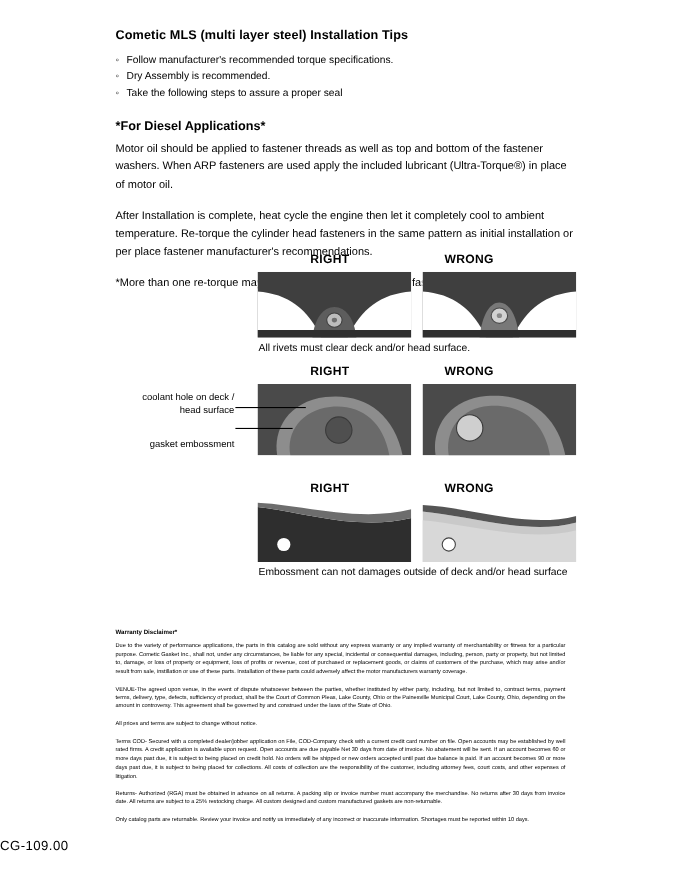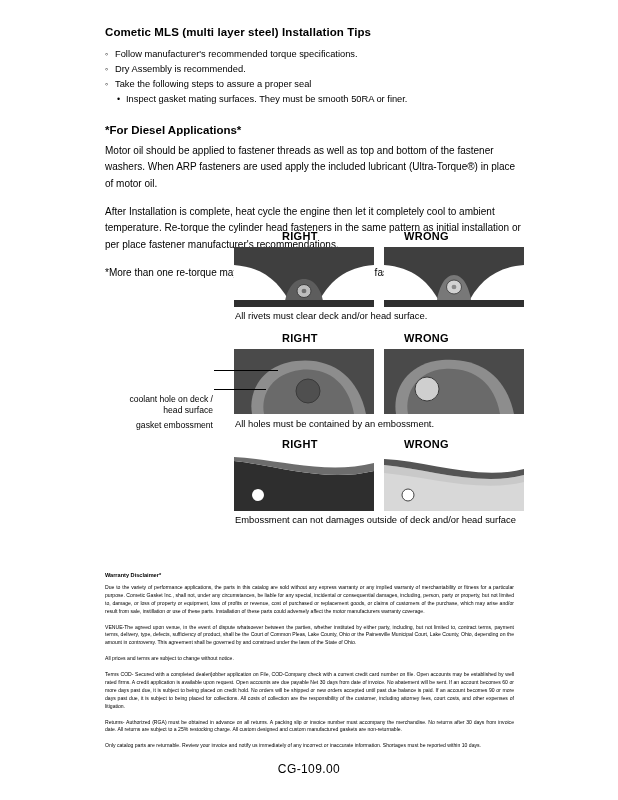--- a/index.html
+++ b/index.html
@@ -162,7 +162,6 @@
       <li>Take the following steps to assure a proper seal</li>
     </ul>
     <ul class="subbullets">
-      <li>Inspect gasket mating surfaces.  They must be smooth 50RA or finer.</li>
     </ul>
 
     <h2 class="subhead">*For Diesel Applications*</h2>

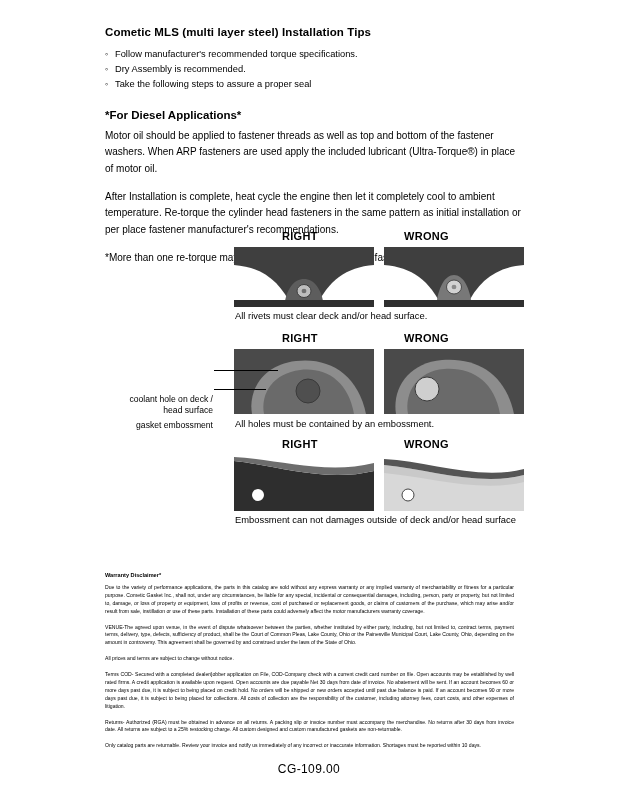--- a/index.html
+++ b/index.html
@@ -111,7 +111,6 @@
     font-size: 8.6px;
     text-align: right;
     line-height: 1.3;
-    margin-top: 38px;
   }
   .leader {
     position: absolute;

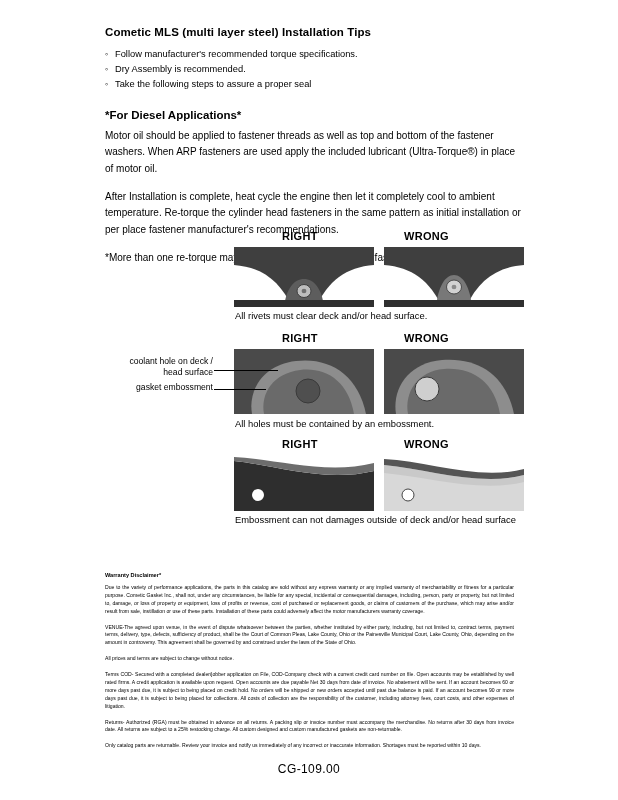--- a/index.html
+++ b/index.html
@@ -228,7 +228,7 @@
     <div class="annot" style="left:108px; top:134px; width:105px;">coolant hole on deck / head surface</div>
     <div class="leader" style="left:214px; top:148px; width:64px;"></div>
 
-    <div class="annot" style="left:82px; top:160px; width:131px;">gasket embossment</div>
+    <div class="annot" style="left:82px; top:176px; width:131px;">gasket embossment</div>
     <div class="leader" style="left:214px; top:167px; width:52px;"></div>
 
     <div class="caption" style="left:235px; top:196px; width:300px;">All holes must be contained by an embossment.</div>

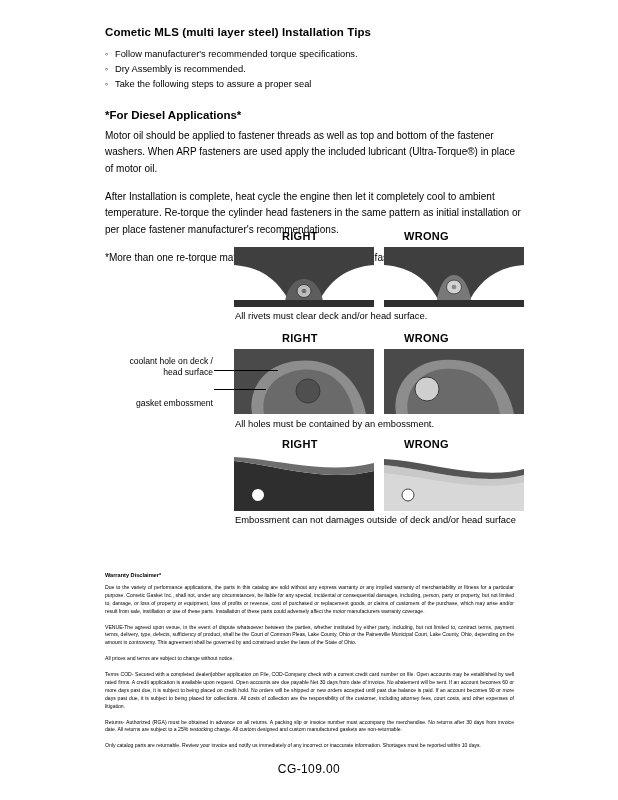--- a/index.html
+++ b/index.html
@@ -231,7 +231,6 @@
     <div class="annot" style="left:82px; top:176px; width:131px;">gasket embossment</div>
     <div class="leader" style="left:214px; top:167px; width:52px;"></div>
 
-    <div class="caption" style="left:235px; top:196px; width:300px;">All holes must be contained by an embossment.</div>
 
     <div class="fig-label" style="left:282px; top:216px;">RIGHT</div>
     <div class="fig-label" style="left:404px; top:216px;">WRONG</div>

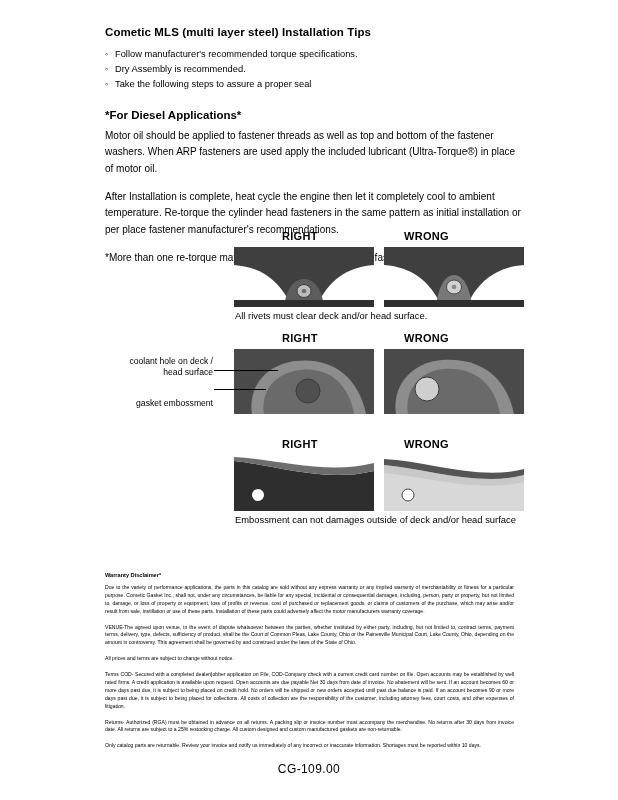--- a/index.html
+++ b/index.html
@@ -141,7 +141,6 @@
     left: 0;
     top: 762px;
     width: 618px;
-    text-align: center;
     font-size: 12px;
     letter-spacing: 0.4px;
   }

-------

| Assignment |
Output each record above exactly; omit the images.

| Task output |
--- a/index.html
+++ b/index.html
@@ -162,7 +162,6 @@
       <li>Take the following steps to assure a proper seal</li>
     </ul>
     <ul class="subbullets">
-      <li>Inspect gasket mating surfaces.  They must be smooth 50RA or finer.</li>
     </ul>
 
     <h2 class="subhead">*For Diesel Applications*</h2>

--- a/index.html
+++ b/index.html
@@ -111,7 +111,6 @@
     font-size: 8.6px;
     text-align: right;
     line-height: 1.3;
-    margin-top: 38px;
   }
   .leader {
     position: absolute;

--- a/index.html
+++ b/index.html
@@ -228,7 +228,7 @@
     <div class="annot" style="left:108px; top:134px; width:105px;">coolant hole on deck / head surface</div>
     <div class="leader" style="left:214px; top:148px; width:64px;"></div>
 
-    <div class="annot" style="left:82px; top:160px; width:131px;">gasket embossment</div>
+    <div class="annot" style="left:82px; top:176px; width:131px;">gasket embossment</div>
     <div class="leader" style="left:214px; top:167px; width:52px;"></div>
 
     <div class="caption" style="left:235px; top:196px; width:300px;">All holes must be contained by an embossment.</div>

--- a/index.html
+++ b/index.html
@@ -231,7 +231,6 @@
     <div class="annot" style="left:82px; top:176px; width:131px;">gasket embossment</div>
     <div class="leader" style="left:214px; top:167px; width:52px;"></div>
 
-    <div class="caption" style="left:235px; top:196px; width:300px;">All holes must be contained by an embossment.</div>
 
     <div class="fig-label" style="left:282px; top:216px;">RIGHT</div>
     <div class="fig-label" style="left:404px; top:216px;">WRONG</div>

--- a/index.html
+++ b/index.html
@@ -141,7 +141,6 @@
     left: 0;
     top: 762px;
     width: 618px;
-    text-align: center;
     font-size: 12px;
     letter-spacing: 0.4px;
   }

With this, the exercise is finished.